From a policy perspective, the results suggest that environmental and energy strategies must be carefully tailored to national contexts. Countries where the EKC is validated should reinforce this transition by integrating stricter environmental regulations and promoting green technological innovation, particularly in energy-intensive and urban sectors. In contrast, economies where the EKC pattern is absent should prioritize structural transformation aimed at decoupling economic growth from environmental degradation, with a stronger emphasis on clean energy adoption and sustainable industrial policies. Additionally, the heterogeneous impact of energy risk highlights the need for differentiated energy security strategies, including diversification of energy sources, improved infrastructure resilience, and expanded access to low-carbon technologies.
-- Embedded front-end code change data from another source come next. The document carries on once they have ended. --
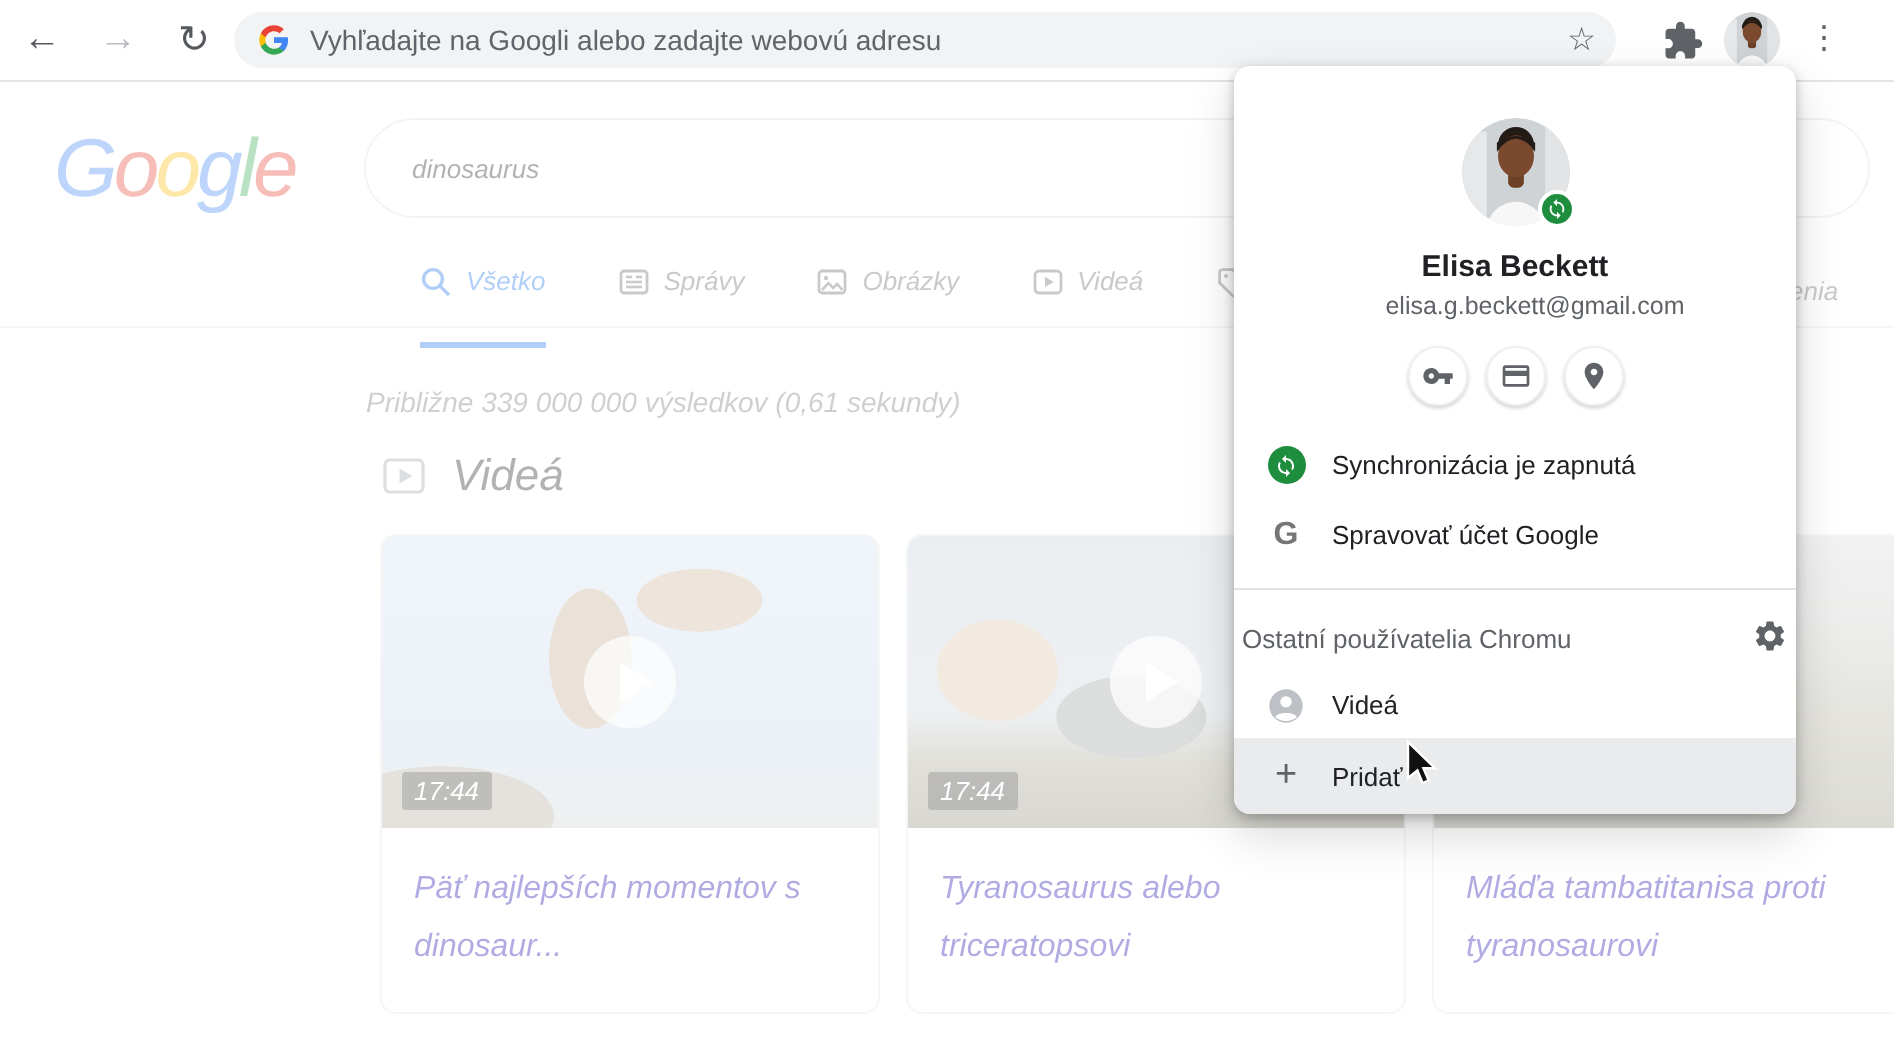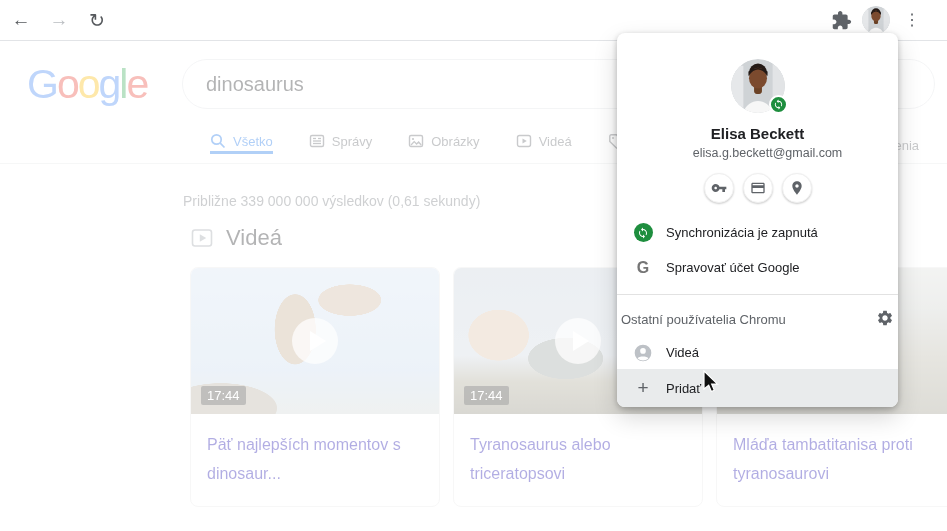--- a/index.html
+++ b/index.html
@@ -146,6 +146,16 @@
   <div class="nav-btn disabled">→</div>
   <div class="nav-btn">↻</div>
 
+  <div class="omnibox">
+    <svg class="g16" viewBox="0 0 48 48">
+      <path fill="#4285F4" d="M45.12 24.5c0-1.56-.14-3.06-.4-4.5H24v8.51h11.84c-.51 2.75-2.06 5.08-4.39 6.64v5.52h7.11c4.16-3.83 6.56-9.47 6.56-16.17z"></path>
+      <path fill="#34A853" d="M24 46c5.94 0 10.92-1.97 14.56-5.33l-7.11-5.52c-1.97 1.32-4.49 2.1-7.45 2.1-5.73 0-10.58-3.87-12.31-9.07H4.34v5.7C7.96 41.07 15.4 46 24 46z"></path>
+      <path fill="#FBBC05" d="M11.69 28.18C11.25 26.86 11 25.45 11 24s.25-2.86.69-4.18v-5.7H4.34C2.85 17.09 2 20.45 2 24c0 3.55.85 6.91 2.34 9.88l7.35-5.7z"></path>
+      <path fill="#EA4335" d="M24 10.75c3.23 0 6.13 1.11 8.41 3.29l6.31-6.31C34.91 4.18 29.93 2 24 2 15.4 2 7.96 6.93 4.34 14.12l7.35 5.7c1.73-5.2 6.58-9.07 12.31-9.07z"></path>
+    </svg>
+    <div class="omnibox-text">Vyhľadajte na Googli alebo zadajte webovú adresu</div>
+    <div class="star">☆</div>
+  </div>
 
   <svg class="ext-icon" viewBox="0 0 24 24">
     <path fill="currentColor" d="M20.5 11H19V7c0-1.1-.9-2-2-2h-4V3.5C13 2.12 11.88 1 10.5 1S8 2.12 8 3.5V5H4c-1.1 0-1.99.9-1.99 2v3.8H3.5c1.49 0 2.7 1.21 2.7 2.7s-1.21 2.7-2.7 2.7H2V20c0 1.1.9 2 2 2h3.8v-1.5c0-1.49 1.21-2.7 2.7-2.7 1.49 0 2.7 1.21 2.7 2.7V22H17c1.1 0 2-.9 2-2v-4h1.5c1.38 0 2.5-1.12 2.5-2.5S21.88 11 20.5 11z"></path>

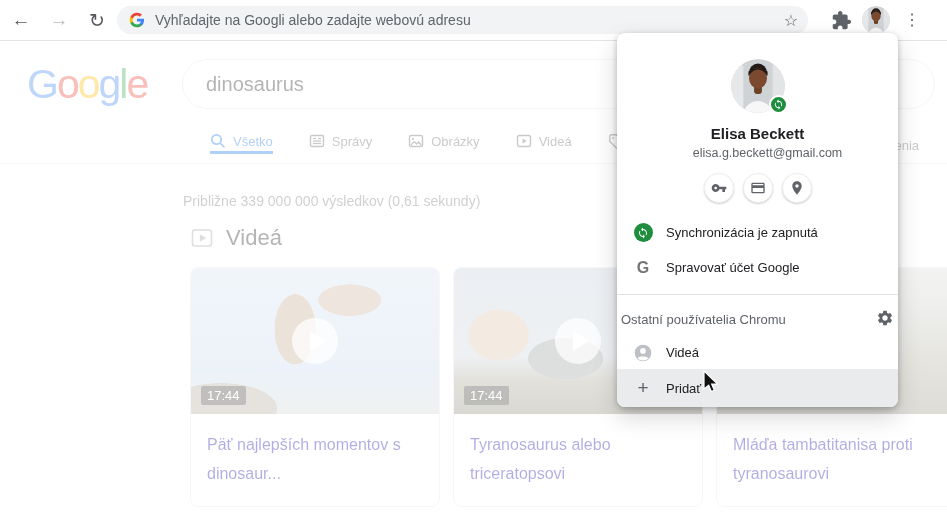--- a/index.html
+++ b/index.html
@@ -28,7 +28,7 @@
            color:#5f6368; font-size:16px; line-height:24px; text-align:center; letter-spacing:0; }
 
   
-  .page { position:absolute; left:0; top:41px; width:793px; height:490px; opacity:0.34; }
+  .page { position:absolute; left:0; top:41px; width:793px; height:490px; opacity:0.34;font-style:italic; }
 
   .glogo { position:absolute; left:27px; top:20px; font-size:41px; font-weight:500;
            letter-spacing:-2px; }

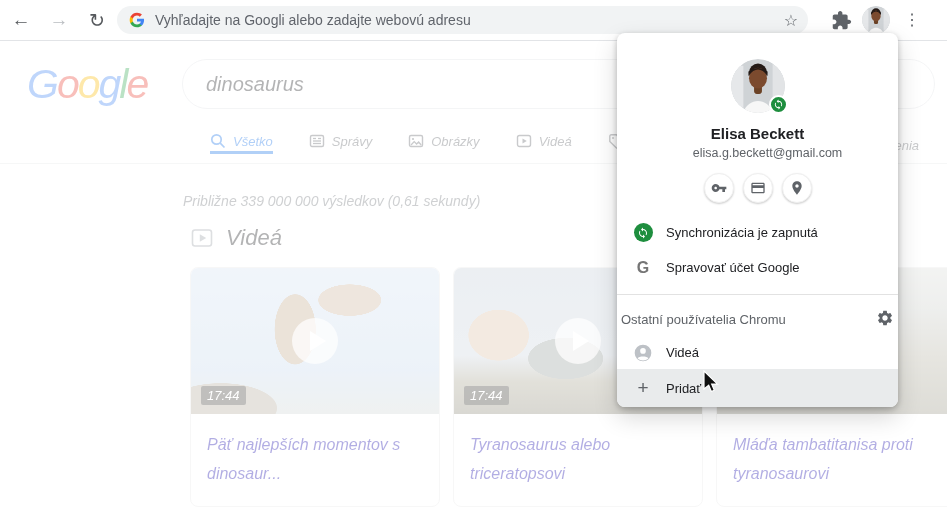--- a/index.html
+++ b/index.html
@@ -35,7 +35,7 @@
   .searchbox { position:absolute; left:182px; top:18px; width:753px; height:50px;
                background:#fff; border:1px solid #dfe1e5; border-radius:25px;
                display:flex; align-items:center; padding-left:23px; }
-  .searchbox .query { font-size:20px; color:#202124; }
+  .searchbox .query { font-size:13px; color:#202124; }
 
   .tabs-divider { position:absolute; left:0; top:122px; width:947px; height:1px; background:#e4e6e8; }
   .tabs { position:absolute; left:210px; top:92px; display:flex; gap:36px; }

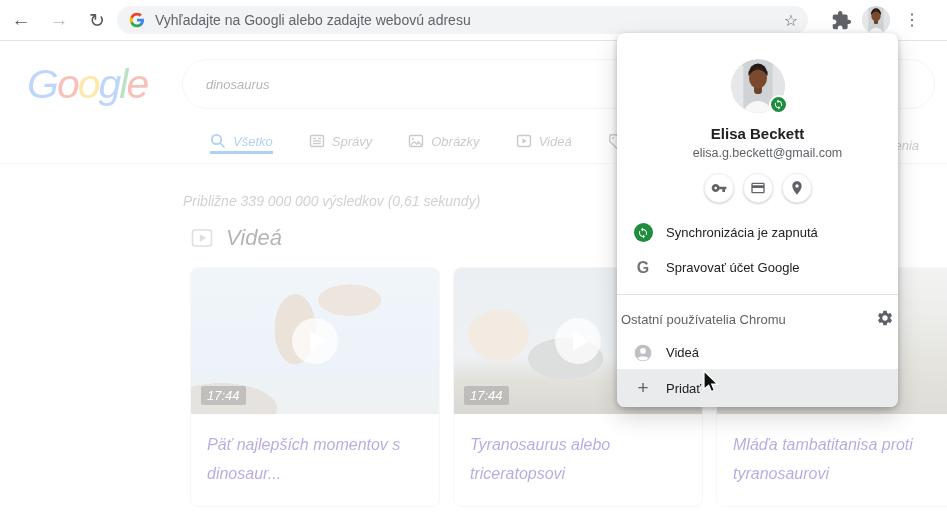--- a/index.html
+++ b/index.html
@@ -39,8 +39,8 @@
 
   .tabs-divider { position:absolute; left:0; top:122px; width:947px; height:1px; background:#e4e6e8; }
   .tabs { position:absolute; left:210px; top:92px; display:flex; gap:36px; }
-  .tab { display:flex; align-items:center; gap:7px; font-size:13px; color:#5f6368;
-         padding-bottom:2px; border-bottom:3px solid transparent; }
+  .tab { display:flex; gap:7px; font-size:13px; color:#5f6368;
+         padding-bottom:22px; border-bottom:3px solid transparent; }
   .tab svg { width:16px; height:16px; }
   .tab.selected { color:#1a73e8; border-bottom-color:#1a73e8; }
   .settings-partial { position:absolute; left:888px; top:97px; font-size:13px; color:#5f6368; }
The findings also reveal that institutional quality alone is insufficient to guarantee environmental improvement unless it is explicitly aligned with sustainability objectives. Strengthening regulatory enforcement, enhancing governance transparency, and embedding environmental priorities into policy frameworks are therefore critical.
Despite its contributions, this study is subject to several limitations. Data constraints, particularly in measuring complex constructs such as energy risk and institutional quality, may affect the precision of the estimates. Although robust econometric techniques are employed, potential issues related to model specification and omitted variables cannot be entirely excluded. Moreover, the reliance on aggregated national-level data may obscure important subnational variations. Finally, the focus on BRICS countries over the 2000–2024 period may limit the generalizability of the findings to other regions or time horizons.
Overall, this study contributes to the growing literature on energy–environment dynamics by providing nuanced, country-specific insights and emphasizing the need for differentiated and context-sensitive policy approaches to achieve sustainable development.